À la veille de mon départ, ma mère tomba dangereusement malade; privée, pendant deux jours, du seul médecin qu'il y ait ici, il me fallut la soigner sans guide, dans une maladie dont je savais le danger. Dans ces deux jours je connus le malheur. Dieu me prit en pitié, je la sauvai. Je passai trente-sept jours sans sortir de sa chambre; mes soins lui furent agréables. Pendant quelques jours, lorsque je fus rassurée, je me sentais plus heureuse que je ne croyais pouvoir l'être. Je pensais rarement à vous, j'espérais vous oublier comme l'autre fois. Mais, à mesure que nous nous sommes éloignées du danger, je suis retombée dans mon isolement. Le regret de votre départ m'est revenu, et je suis seule et triste comme avant.
Durant tant d'heures de veille, pendant la nuit, durant tant d'heures de silence et d'obscurité pendant le jour, le temps ne m'aurait pas manqué pour vous écrire; mais je ne voulais rien ajouter à l'accablement du départ, rien ôter à vos amis; et j'aimais mieux vous attendre que vous prévenir.
Voilà mes raisons; elles sont bonnes: je ne me plaindrai pas si vous les jugez autrement.
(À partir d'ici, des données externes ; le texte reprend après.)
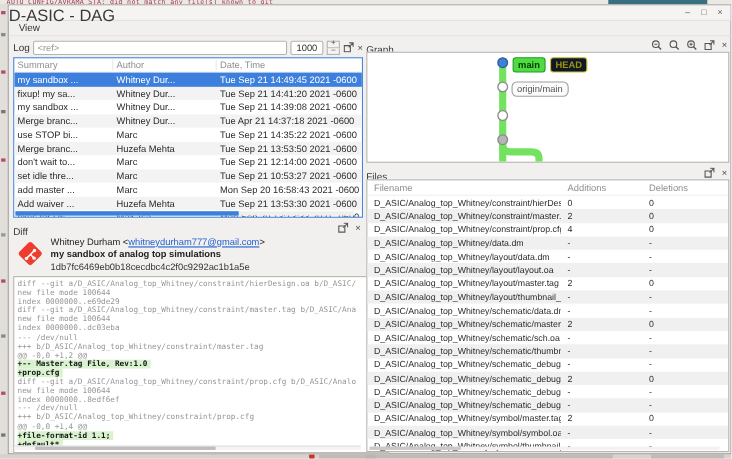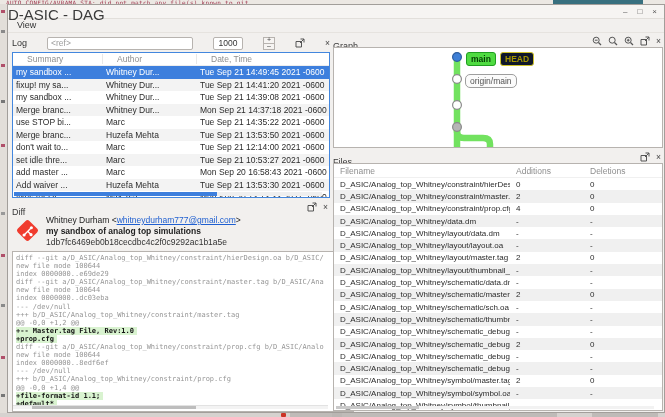--- a/index.html
+++ b/index.html
@@ -30,7 +30,7 @@
   .xglyph{font-size:8.5px;color:#444;line-height:8px;}
 
   
-  .log-toolbar{position:absolute;left:4px;top:30px;width:318px;height:16px;display:flex;align-items:center;gap:20px;font-size:9px;color:#333;}
+  .log-toolbar{position:absolute;left:4px;top:30px;width:318px;height:16px;display:flex;align-items:center;gap:3px;font-size:9px;color:#333;}
   .ref-input,.count-input{height:13px;border:1px solid #b7b3af;background:#fff;font-family:"Liberation Sans",sans-serif;
      font-size:8.5px;padding:0 3px;box-sizing:border-box;border-radius:2px;color:#333;outline:none;}
   .ref-input{flex:1;}

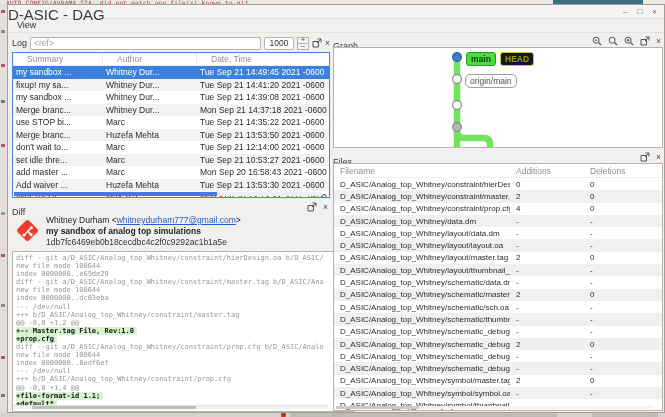--- a/index.html
+++ b/index.html
@@ -45,7 +45,7 @@
       border:1px solid #4387de;box-sizing:border-box;overflow:hidden;}
   .ct-header,.commit-row{display:grid;grid-template-columns:90px 94px 1fr;}
   .ct-header{height:12px;color:#8f8f8f;font-size:8.5px;border-bottom:1px solid #ededed;align-items:center;}
-  .ct-header div{padding-left:14px;border-right:1px solid #e8e8e8;overflow:hidden;white-space:nowrap;}
+  .ct-header div{padding-left:3px;border-right:1px solid #e8e8e8;overflow:hidden;white-space:nowrap;}
   .ct-header div:last-child{border-right:none;}
   .commit-row{height:12.5px;font-size:8.5px;color:#2b2b2b;align-items:center;}
   .commit-row div{padding-left:3px;overflow:hidden;white-space:nowrap;}

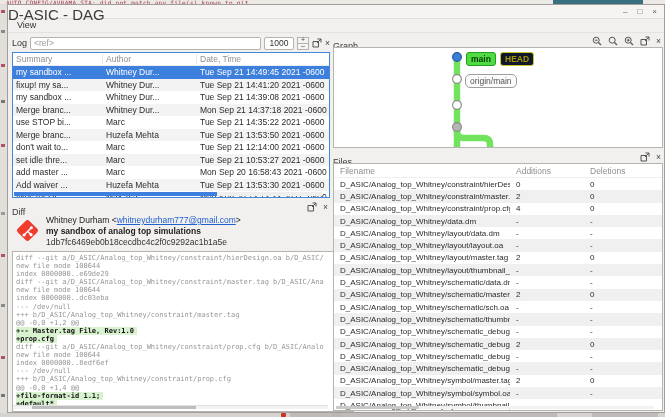--- a/index.html
+++ b/index.html
@@ -176,7 +176,7 @@
           <div class="commit-row alt">
             <div>Merge branc...</div>
             <div>Whitney Dur...</div>
-            <div>Mon Sep 21 14:37:18 2021 -0600</div>
+            <div>Tue Apr 21 14:37:18 2021 -0600</div>
           </div>
           <div class="commit-row">
             <div>use STOP bi...</div>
Adieu, monsieur l'ambassadeur! Adieu mon cher maître! Mes vœux vous suivront partout, et votre nom me sera cher tant que je vivrai.
MARIE.
P.-S. M. de V. me presse d'aller à Paris pour l'affaire dont je vous avais parlé cet hiver. M. de Berbis me le conseille, et je sens moi-même que je ne puis longtemps rester comme je suis. J'irai donc, je crois, au mois d'octobre, précisément au moment où vous en serez parti, et il est probable que j'en reviendrai quand vous y rentrerez vous-même.
XXXIX
À M. de Chateaubriand
La Voulte, 22 août 1828.
Mon ami, la convalescence de ma pauvre maman languit. Cependant, je ne vous oublie pas. Ah! soyez-en reconnaissant, c'est la plus tendre preuve d'attachement que je vous aie encore offerte!